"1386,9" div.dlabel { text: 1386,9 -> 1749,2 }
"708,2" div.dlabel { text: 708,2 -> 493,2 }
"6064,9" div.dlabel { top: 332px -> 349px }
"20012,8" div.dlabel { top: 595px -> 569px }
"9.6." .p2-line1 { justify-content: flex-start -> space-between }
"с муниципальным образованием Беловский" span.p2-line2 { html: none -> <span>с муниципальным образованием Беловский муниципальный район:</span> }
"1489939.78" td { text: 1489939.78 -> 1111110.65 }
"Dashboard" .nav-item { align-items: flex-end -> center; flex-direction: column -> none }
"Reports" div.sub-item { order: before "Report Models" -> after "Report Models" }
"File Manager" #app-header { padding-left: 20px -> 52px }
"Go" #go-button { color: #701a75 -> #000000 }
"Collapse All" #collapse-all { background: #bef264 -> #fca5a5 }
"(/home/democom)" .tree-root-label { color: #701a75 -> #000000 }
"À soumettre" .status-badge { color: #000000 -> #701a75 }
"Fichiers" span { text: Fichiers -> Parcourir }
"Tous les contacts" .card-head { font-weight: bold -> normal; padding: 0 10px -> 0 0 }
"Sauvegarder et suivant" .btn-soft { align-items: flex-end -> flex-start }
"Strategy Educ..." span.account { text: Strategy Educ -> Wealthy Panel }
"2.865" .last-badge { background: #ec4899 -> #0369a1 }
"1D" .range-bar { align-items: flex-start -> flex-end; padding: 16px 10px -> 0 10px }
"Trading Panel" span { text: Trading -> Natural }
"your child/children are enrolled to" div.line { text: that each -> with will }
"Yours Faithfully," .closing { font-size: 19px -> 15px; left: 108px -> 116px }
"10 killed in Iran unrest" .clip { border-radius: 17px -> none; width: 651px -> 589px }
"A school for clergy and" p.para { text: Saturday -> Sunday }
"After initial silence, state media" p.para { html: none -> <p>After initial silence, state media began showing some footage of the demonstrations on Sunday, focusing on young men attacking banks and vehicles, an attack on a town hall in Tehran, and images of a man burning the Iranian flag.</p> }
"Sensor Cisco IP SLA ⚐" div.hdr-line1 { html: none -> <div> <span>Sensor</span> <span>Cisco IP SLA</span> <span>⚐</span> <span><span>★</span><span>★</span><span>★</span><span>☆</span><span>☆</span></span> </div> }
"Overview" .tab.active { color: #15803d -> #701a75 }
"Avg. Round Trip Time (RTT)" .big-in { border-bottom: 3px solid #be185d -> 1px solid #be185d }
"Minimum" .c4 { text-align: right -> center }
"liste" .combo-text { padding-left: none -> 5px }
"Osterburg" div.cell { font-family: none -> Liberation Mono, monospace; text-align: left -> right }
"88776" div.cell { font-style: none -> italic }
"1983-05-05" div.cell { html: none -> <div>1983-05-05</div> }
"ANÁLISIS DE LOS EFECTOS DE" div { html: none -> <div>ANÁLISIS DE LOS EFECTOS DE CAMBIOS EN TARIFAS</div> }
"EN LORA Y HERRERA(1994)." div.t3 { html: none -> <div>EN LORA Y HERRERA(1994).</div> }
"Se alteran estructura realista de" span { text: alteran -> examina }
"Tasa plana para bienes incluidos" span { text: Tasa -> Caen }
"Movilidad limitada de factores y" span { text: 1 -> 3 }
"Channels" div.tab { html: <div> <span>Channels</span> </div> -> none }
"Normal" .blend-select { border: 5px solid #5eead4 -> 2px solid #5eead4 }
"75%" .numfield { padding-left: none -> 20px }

************

WHAT YOU NEED TO DO ▸ Print, please, the lines above from the very first through the one that holds "background: #ec4899 ->", both included, word for word and with nothing else.

TASK SOLUTION ▸
"1386,9" div.dlabel { text: 1386,9 -> 1749,2 }
"708,2" div.dlabel { text: 708,2 -> 493,2 }
"6064,9" div.dlabel { top: 332px -> 349px }
"20012,8" div.dlabel { top: 595px -> 569px }
"9.6." .p2-line1 { justify-content: flex-start -> space-between }
"с муниципальным образованием Беловский" span.p2-line2 { html: none -> <span>с муниципальным образованием Беловский муниципальный район:</span> }
"1489939.78" td { text: 1489939.78 -> 1111110.65 }
"Dashboard" .nav-item { align-items: flex-end -> center; flex-direction: column -> none }
"Reports" div.sub-item { order: before "Report Models" -> after "Report Models" }
"File Manager" #app-header { padding-left: 20px -> 52px }
"Go" #go-button { color: #701a75 -> #000000 }
"Collapse All" #collapse-all { background: #bef264 -> #fca5a5 }
"(/home/democom)" .tree-root-label { color: #701a75 -> #000000 }
"À soumettre" .status-badge { color: #000000 -> #701a75 }
"Fichiers" span { text: Fichiers -> Parcourir }
"Tous les contacts" .card-head { font-weight: bold -> normal; padding: 0 10px -> 0 0 }
"Sauvegarder et suivant" .btn-soft { align-items: flex-end -> flex-start }
"Strategy Educ..." span.account { text: Strategy Educ -> Wealthy Panel }
"2.865" .last-badge { background: #ec4899 -> #0369a1 }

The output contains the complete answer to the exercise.